0

I'm retrieving a web page with OpenURI:

require 'open-uri'
page = open('http://www.example.com').read.scrub

Now I'd like to parse the values of the attributes playerurl, playerdata and pageurl of the retrieved page. They appear in a <script> tag:

<script>
..
..
  PlayerWatchdog.init({
      'playerurl': 'http://cdn.static.de/now/player.swf?ts=2011354353',
      'playerdata': 'http://www.example.com/player',
      'pageurl': 'http://www.example.com?test=2',
      });
..
..
</script>

What's the smartest way to accomplish this?

the Tin Man
  • 158,662
  • 42
  • 215
  • 303
Hedge
  • 16,142
  • 42
  • 141
  • 246
  • I'm not sure what you mean by "the three JS attributes". Is there an embeded script that you want to parse? Or are these inside HTML elements? – Max Nov 03 '14 at 16:51
  • It's a script-tag inside the html-page itself. By attributes I mean the values of 'playerurl', 'playerdata' and 'pageurl' – Hedge Nov 03 '14 at 17:07

2 Answers2

3

You can use an HTML parser, such as Nokogiri, to take apart the HTML document, and quickly find the <script> tag you're after. The content inside a <script> tag is text, so Nokogiri's text method will return that. Then it's a matter of selectively retrieving the lines you want, which can be done by a simple regular expression:

require 'nokogiri'

doc = Nokogiri::HTML(<<EOT)
<html>
  <head>
    <script>
      PlayerWatchdog.init({
          'playerurl': 'http://cdn.static.de/now/player.swf?ts=2011354353',
          'playerdata': 'http://www.example.com/player',
          'pageurl': 'http://www.example.com?test=2',
          });
    </script>
  </head>
</html>
EOT

script_text = doc.at('script').text 
playerurl, playerdata, pageurl = %w[
  playerurl
  playerdata
  pageurl
].map{ |i| script_text[/'#{ i }': '([^']+')/, 1] }

playerurl # => "http://cdn.static.de/now/player.swf?ts=2011354353'"
playerdata # => "http://www.example.com/player'"
pageurl # => "http://www.example.com?test=2'"

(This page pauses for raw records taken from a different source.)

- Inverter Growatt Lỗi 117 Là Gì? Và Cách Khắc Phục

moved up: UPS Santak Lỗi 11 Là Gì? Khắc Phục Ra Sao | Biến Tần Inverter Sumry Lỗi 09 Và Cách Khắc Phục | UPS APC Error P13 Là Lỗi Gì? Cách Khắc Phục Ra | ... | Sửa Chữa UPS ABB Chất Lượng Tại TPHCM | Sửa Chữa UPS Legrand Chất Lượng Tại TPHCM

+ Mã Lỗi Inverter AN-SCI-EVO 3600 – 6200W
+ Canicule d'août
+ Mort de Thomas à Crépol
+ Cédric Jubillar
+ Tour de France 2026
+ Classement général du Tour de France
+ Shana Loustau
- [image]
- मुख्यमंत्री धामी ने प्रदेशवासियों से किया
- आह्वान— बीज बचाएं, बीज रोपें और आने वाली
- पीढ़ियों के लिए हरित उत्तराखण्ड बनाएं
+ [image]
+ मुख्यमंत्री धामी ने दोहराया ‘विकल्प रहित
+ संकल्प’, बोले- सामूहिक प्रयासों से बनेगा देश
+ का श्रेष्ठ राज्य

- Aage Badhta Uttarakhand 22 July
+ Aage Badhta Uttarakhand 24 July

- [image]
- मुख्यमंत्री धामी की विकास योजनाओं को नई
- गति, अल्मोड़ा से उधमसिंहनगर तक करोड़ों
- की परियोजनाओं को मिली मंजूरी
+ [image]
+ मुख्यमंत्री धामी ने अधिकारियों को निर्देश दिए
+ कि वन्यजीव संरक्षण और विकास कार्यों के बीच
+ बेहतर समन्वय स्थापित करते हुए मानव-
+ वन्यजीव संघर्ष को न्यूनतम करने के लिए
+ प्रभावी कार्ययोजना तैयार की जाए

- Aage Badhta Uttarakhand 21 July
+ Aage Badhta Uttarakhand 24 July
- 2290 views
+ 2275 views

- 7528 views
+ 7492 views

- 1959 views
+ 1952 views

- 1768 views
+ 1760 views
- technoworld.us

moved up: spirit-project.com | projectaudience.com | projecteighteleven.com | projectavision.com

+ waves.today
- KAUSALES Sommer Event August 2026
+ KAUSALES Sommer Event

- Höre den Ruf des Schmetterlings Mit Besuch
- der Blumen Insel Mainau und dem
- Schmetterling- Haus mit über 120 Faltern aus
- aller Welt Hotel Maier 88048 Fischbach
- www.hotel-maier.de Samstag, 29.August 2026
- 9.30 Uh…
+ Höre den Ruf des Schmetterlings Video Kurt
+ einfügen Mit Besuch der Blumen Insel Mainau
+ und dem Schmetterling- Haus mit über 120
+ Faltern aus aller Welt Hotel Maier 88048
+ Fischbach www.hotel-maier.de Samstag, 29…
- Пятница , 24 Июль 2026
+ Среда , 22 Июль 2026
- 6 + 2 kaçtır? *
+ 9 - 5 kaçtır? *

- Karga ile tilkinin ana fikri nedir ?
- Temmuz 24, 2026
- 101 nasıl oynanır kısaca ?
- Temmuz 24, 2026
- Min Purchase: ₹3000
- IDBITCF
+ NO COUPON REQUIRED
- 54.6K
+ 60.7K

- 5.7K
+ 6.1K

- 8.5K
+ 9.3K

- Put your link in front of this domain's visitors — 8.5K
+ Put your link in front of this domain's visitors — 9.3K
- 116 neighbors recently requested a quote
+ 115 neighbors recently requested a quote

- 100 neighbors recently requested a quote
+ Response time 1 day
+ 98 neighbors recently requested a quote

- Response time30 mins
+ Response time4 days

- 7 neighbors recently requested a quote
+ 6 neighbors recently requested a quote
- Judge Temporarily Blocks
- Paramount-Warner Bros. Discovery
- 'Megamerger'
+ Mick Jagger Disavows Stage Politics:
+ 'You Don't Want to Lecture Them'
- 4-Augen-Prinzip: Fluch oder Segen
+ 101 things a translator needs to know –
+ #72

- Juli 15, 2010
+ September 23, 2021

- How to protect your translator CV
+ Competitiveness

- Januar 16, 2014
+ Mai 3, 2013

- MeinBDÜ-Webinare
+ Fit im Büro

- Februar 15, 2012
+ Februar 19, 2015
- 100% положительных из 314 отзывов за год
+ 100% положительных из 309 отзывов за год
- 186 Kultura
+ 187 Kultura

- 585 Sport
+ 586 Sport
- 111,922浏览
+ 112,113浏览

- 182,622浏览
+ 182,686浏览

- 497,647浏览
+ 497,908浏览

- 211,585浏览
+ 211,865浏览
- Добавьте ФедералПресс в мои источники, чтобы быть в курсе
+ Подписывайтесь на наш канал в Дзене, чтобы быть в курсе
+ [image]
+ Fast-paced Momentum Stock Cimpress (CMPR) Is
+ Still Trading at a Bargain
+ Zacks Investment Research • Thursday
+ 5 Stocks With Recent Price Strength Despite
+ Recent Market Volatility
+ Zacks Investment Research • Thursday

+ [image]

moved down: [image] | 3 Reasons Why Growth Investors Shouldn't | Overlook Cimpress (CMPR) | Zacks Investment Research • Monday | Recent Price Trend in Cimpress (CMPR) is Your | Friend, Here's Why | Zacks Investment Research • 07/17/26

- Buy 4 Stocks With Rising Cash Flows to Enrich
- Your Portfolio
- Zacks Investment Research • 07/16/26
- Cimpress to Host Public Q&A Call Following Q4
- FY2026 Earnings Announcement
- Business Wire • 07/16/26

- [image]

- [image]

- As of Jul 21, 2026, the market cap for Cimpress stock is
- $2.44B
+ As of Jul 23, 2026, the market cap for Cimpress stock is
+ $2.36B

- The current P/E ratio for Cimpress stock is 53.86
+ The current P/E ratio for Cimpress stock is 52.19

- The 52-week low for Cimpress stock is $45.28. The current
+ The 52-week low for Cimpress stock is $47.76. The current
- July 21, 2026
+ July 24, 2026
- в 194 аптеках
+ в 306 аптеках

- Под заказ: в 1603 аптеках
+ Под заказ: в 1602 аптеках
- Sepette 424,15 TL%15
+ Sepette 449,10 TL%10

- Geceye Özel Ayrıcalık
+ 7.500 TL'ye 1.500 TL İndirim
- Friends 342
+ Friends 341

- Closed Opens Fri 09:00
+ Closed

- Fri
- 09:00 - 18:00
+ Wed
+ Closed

at returns the first matching <script> Node instance. Depending on the HTML you might not want the first matching <script>. You can use search instead, which will return a NodeSet, similar to an array of Nodes, and then grab a particular element from the NodeSet, or, instead of using a CSS selector, you can use XPath which will let you easily specify a particular occurrence of the tag desired.

Once the tag is found, text returns its contents, and the task moves from Nokogiri to using a pattern to find what is desired. /'#{ i }': '([^']+')/ is a simple pattern that looks for a word, passed in in i followed by : ' then capture everything up to the next '. That pattern is passed to String's [] method.

the Tin Man
  • 158,662
  • 42
  • 215
  • 303
1

Ruby has no built-in javascript parsing capabilities. You can use a regexp, though this will be rather sensitive to the formatting of the page (for example this will break if the page starts using double quotes for strings):

playerurl = page[/'playerurl':\s*'([^']*)'/, 1]
Max
  • 21,123
  • 5
  • 49
  • 71